ASSIGNMENT >> Go through the data and copy each line where the string "block" appears.

(Web document revisions)
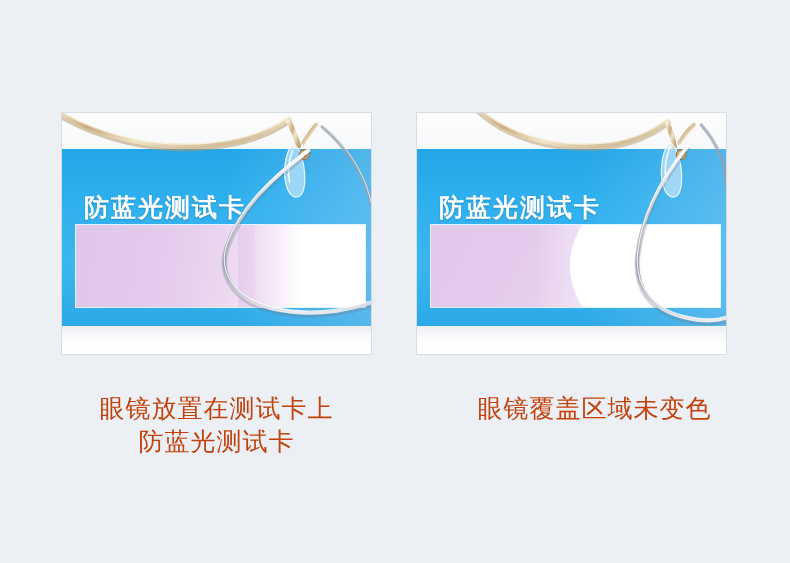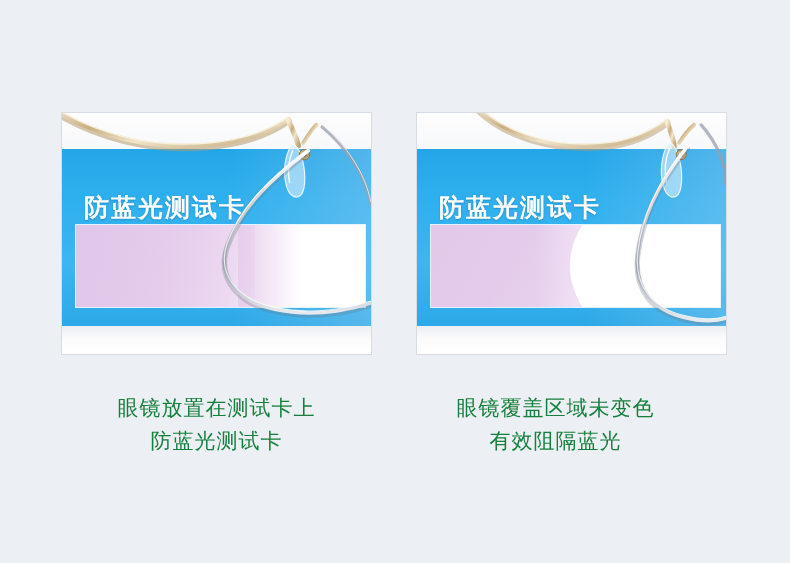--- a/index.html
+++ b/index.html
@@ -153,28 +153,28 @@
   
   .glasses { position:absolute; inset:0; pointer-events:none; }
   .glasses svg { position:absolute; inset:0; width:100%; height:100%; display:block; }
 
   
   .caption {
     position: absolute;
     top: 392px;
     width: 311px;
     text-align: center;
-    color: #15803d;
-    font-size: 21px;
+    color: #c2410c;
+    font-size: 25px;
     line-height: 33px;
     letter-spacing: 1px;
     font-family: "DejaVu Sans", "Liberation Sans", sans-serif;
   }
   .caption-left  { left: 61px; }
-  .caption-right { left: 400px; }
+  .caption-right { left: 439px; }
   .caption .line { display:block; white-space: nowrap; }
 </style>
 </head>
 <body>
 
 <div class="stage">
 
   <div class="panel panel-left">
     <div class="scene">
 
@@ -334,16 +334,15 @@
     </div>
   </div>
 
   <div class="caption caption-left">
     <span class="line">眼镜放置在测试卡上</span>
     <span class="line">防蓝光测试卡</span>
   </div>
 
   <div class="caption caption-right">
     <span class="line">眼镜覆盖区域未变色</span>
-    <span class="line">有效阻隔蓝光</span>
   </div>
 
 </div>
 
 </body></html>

SOLUTION TO THIS PROBLEM >>
   .glasses svg { position:absolute; inset:0; width:100%; height:100%; display:block; }
   .caption .line { display:block; white-space: nowrap; }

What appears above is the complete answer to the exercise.